Le cargo porte-conteneurs-roulier italien Grande America, ses 213 mètres de long, l’incendie à son bord le 10 mars, son naufrage deux jours plus tard, à 330 km au large de La Rochelle… Une histoire incroyable et banale, une histoire qui en contient cent. Une histoire qui parle pétrole et pollution – qui ne devrait, a priori, pas arriver sur les côtes françaises avant plusieurs jours. Une histoire qui parle biodiversité et contamination – un fou de Bassan a été découvert mort la semaine passée à Hendaye (Pyrénées-Atlantiques), souillé par les hydrocarbures du navire.
Mais intéressons-nous plutôt à ce que l’association Robin des Bois a appelé, le 21 mars, « une première dans l’histoire de l’accidentologie maritime mondiale ». Ce jour-là, la préfecture maritime de l’Atlantique a transmis, alors que l’information reste ordinairement confidentielle, le détail du chargement du navire naufragé. Un inventaire vertigineux. D’abord, 45 des 365 conteneurs contenaient des matières dangereuses : hydrogénosulfure de sodium, substitut de térébenthine, phosphate de zinc, aérosols, acide chlorhydrique, acide sulfurique, etc. Si le ministre François de Rugy a assuré qu’il n’y aurait pas de « pollution chimique », car « la plupart des produits qui étaient dans les conteneurs ont brûlé », ce n’est pas l’avis de Lamya Essemlali, présidente de l’ONG Sea Shepherd France.
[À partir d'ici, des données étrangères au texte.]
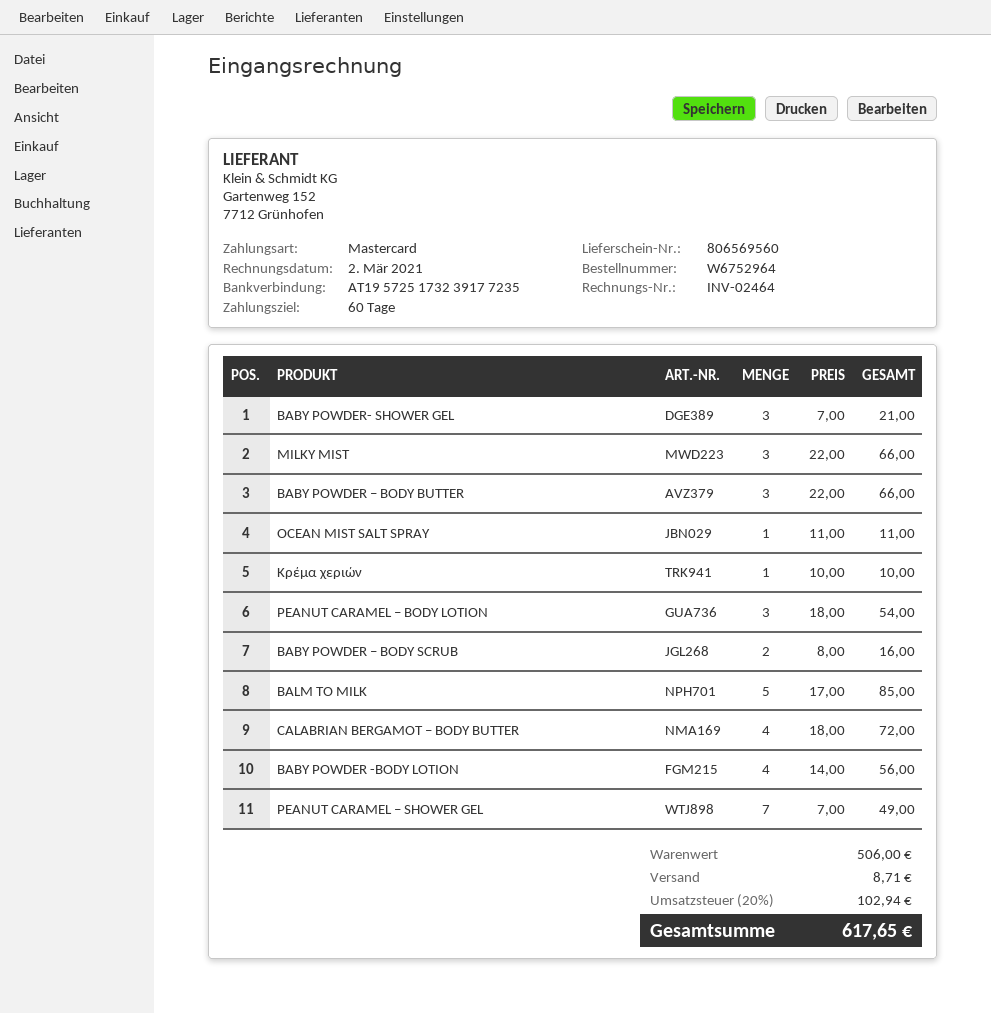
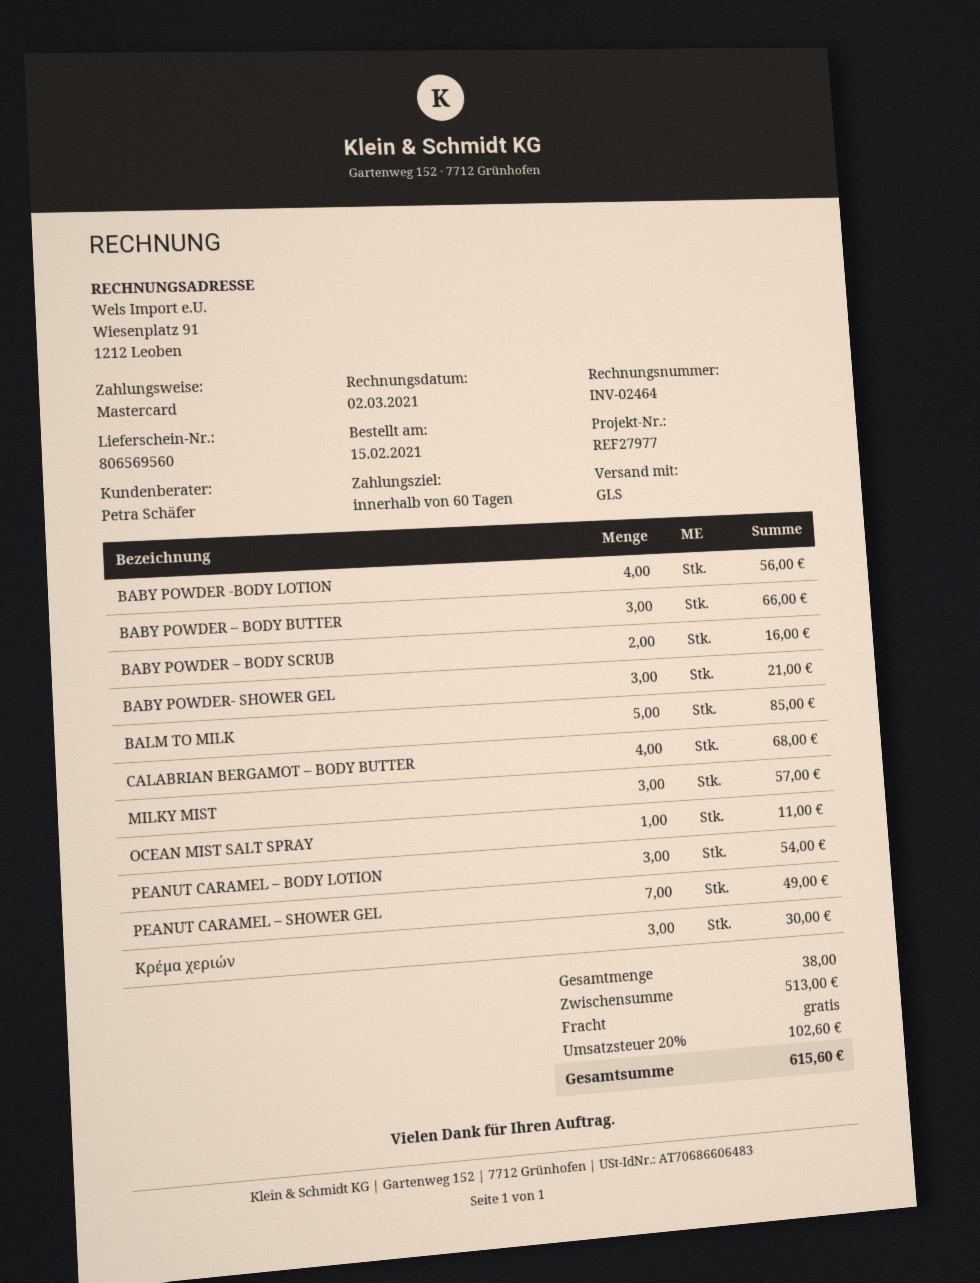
MILKY MIST: 3 for 66.00 -> 3 for 57.00
Κρέμα χεριών: 1 for 10.00 -> 3 for 30.00
CALABRIAN BERGAMOT – BODY BUTTER: 4 for 72.00 -> 4 for 68.00
subtotal: 506.00 -> 513.00
shipping: 8.71 -> 0.00
tax: 20% = 102.94 -> 20% = 102.60
total: 617.65 -> 615.60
Parmi les marchandises non dangereuses, on pourrait trouver croustillant ces conteneurs remplis de chips… mais quand on doit en remorquer plus de 30 tonnes, la patate est moins douce. Et puis, il y a le cas épineux des véhicules, classés à part par la préfecture maritime : pas moins de 2 100 ont sombré par plus de 4 000 mètres de fond. Parmi eux, 1 212 voitures neuves, dont des Porsche à destination du Brésil (le cargo faisait la route Hambourg-Casablanca, mais ce n’était pas la fin du voyage).
Les 567 voitures d’occasion posent enfin une dernière question, ainsi que le notait un article de L’Humanité du 15 mars (malgré une erreur sur le nombre de véhicules concernés) : avaient-elles été retirées du marché en Europe pour être revendues en Afrique ? Autrement dit : « À quoi sert la prime à la casse (censée réduire les émissions de gaz à effet de serre, ndlr) si les vieilles voitures vont en Afrique ? » Un phénomène bien réel, bien documenté par Le Monde en décembre 2017, qui signalait ainsi qu’au Kenya « 99 % des voitures importées sont d’occasion ». Le Grande America, une histoire de mondialisation… du commerce comme de la pollution.
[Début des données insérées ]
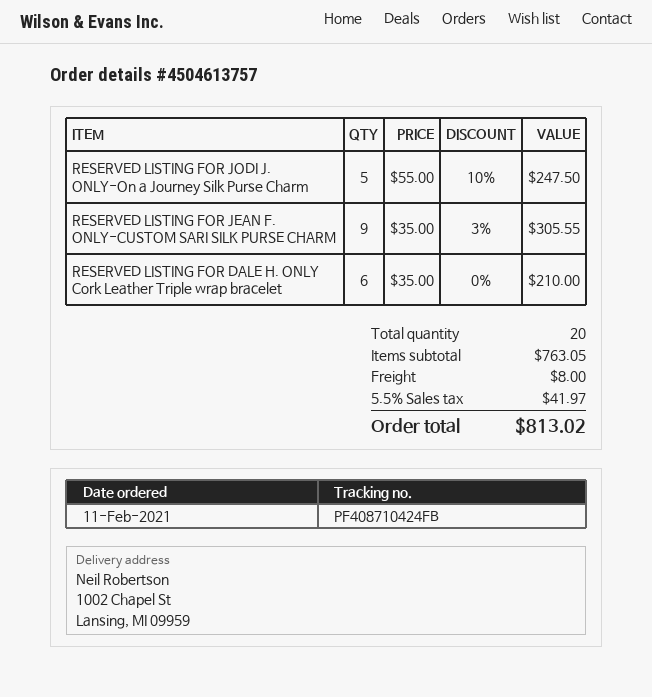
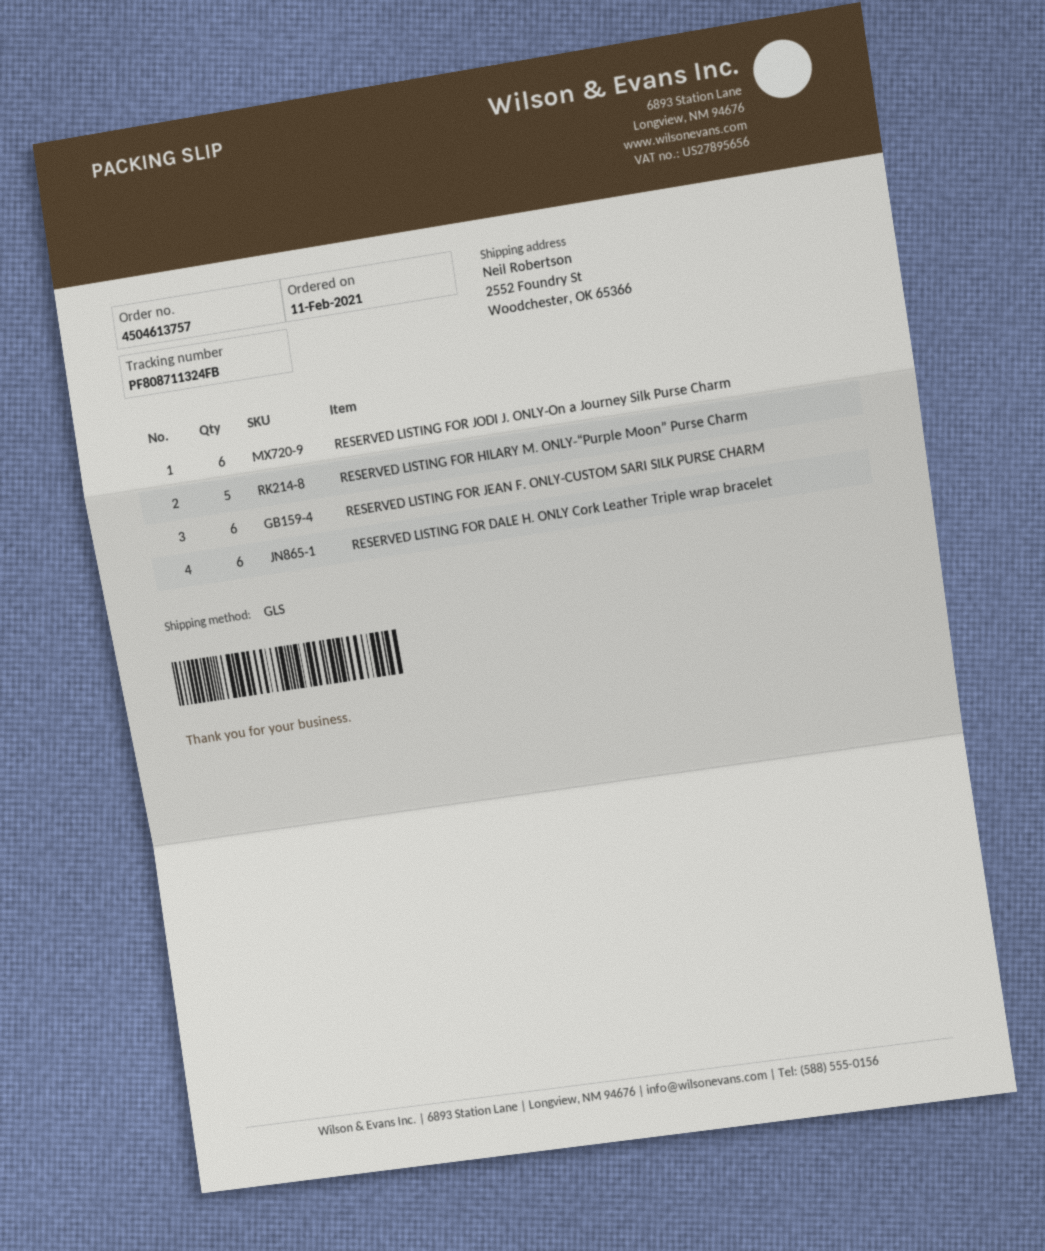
tracking number: PF408710424FB -> PF808711324FB
ship to: 1002 Chapel St, Lansing, MI 09959 -> 2552 Foundry St, Woodchester, OK 65366
RESERVED LISTING FOR JODI J. ONLY-On a Journey Silk Purse Charm: 5 -> 6
RESERVED LISTING FOR JEAN F. ONLY-CUSTOM SARI SILK PURSE CHARM: 9 -> 6
RESERVED LISTING FOR HILARY M. ONLY-“Purple Moon” Purse Charm: none -> 5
Adeptes des régions septentrionales, sortez la crème solaire et les bottes en caoutchouc. La première parce que la ville de Klawock a battu un record de température en Alaska : le 19 mars a été le jour le plus précoce dans l’année à atteindre les 70 degrés Fahrenheit (21,1°C) dans l’État – le précédent record était détenu par le 31 mars, en 2016. Les secondes car, plus au nord, c’est toute la zone arctique qui n’en finit plus de dégouliner.
Le 13 mars dernier, le Programme des Nations unies pour l’environnement publiait ainsi un rapport alarmant. Il y était affirmé que, « même si le monde réduisait ses émissions de gaz à effet de serre conformément à l’accord de Paris, les températures hivernales de l’Arctique s’élèveraient de 3 à 5°C d’ici à 2050, en comparaison avec les niveaux de 1986 à 2005 ». Traduction : adieu rennes, lutins et père Noël, tout est foutu pour le pôle Nord même si on fait de gros efforts (bref, « avant de refaire le monde, on va déjà refaire des merguez »).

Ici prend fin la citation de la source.